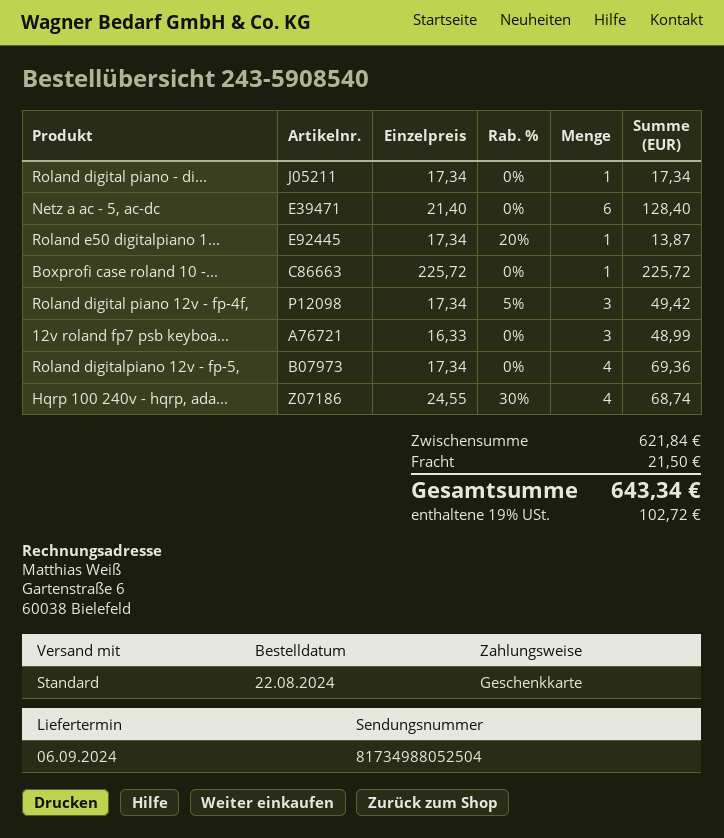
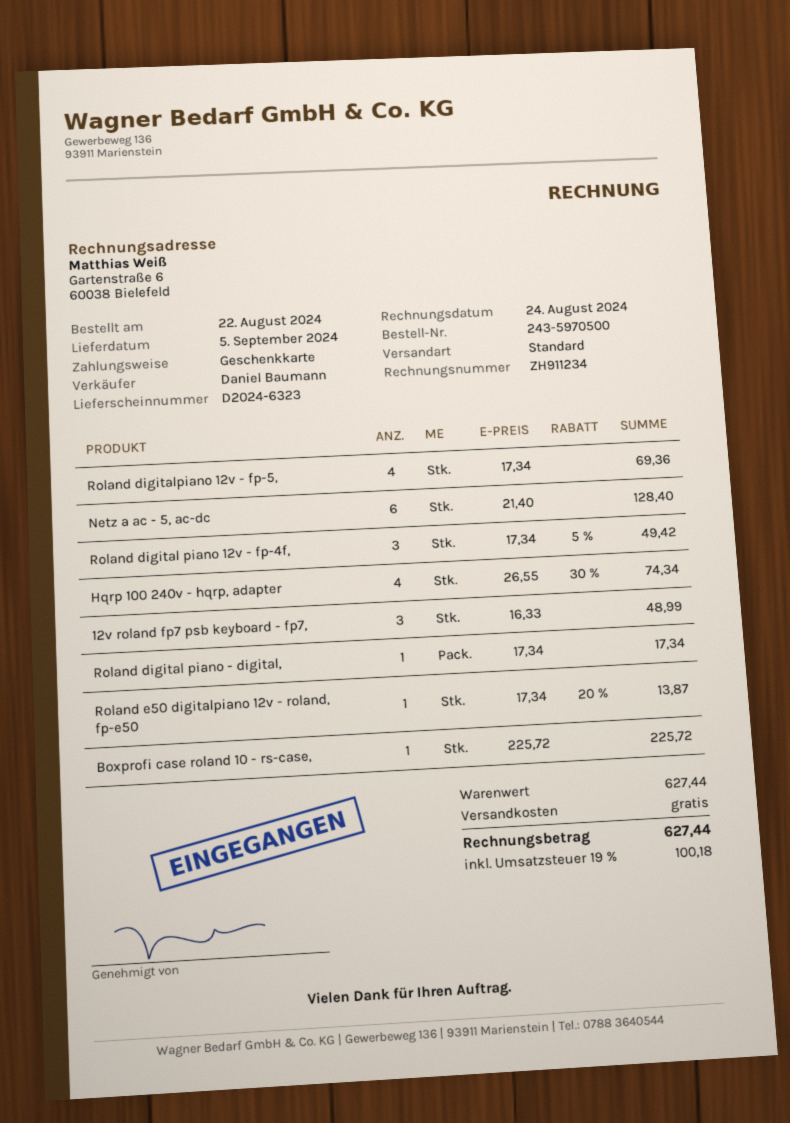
order number: 243-5908540 -> 243-5970500
delivery date: 2024-09-06 -> 2024-09-05
Hqrp 100 240v - hqrp, ada...: 4 x 24.55 - 30% = 68.74 -> 4 x 26.55 - 30% = 74.34
subtotal: 621.84 -> 627.44
shipping: 21.50 -> 0.00
tax: 19% = 102.72 -> 19% = 100.18
total: 643.34 -> 627.44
○ ○ ○ ○ ○
Before handing back the copy, remove the pictures; otherwise print the data exactly.

order number: 243-5908540 -> 243-5970500
delivery date: 2024-09-06 -> 2024-09-05
Hqrp 100 240v - hqrp, ada...: 4 x 24.55 - 30% = 68.74 -> 4 x 26.55 - 30% = 74.34
subtotal: 621.84 -> 627.44
shipping: 21.50 -> 0.00
tax: 19% = 102.72 -> 19% = 100.18
total: 643.34 -> 627.44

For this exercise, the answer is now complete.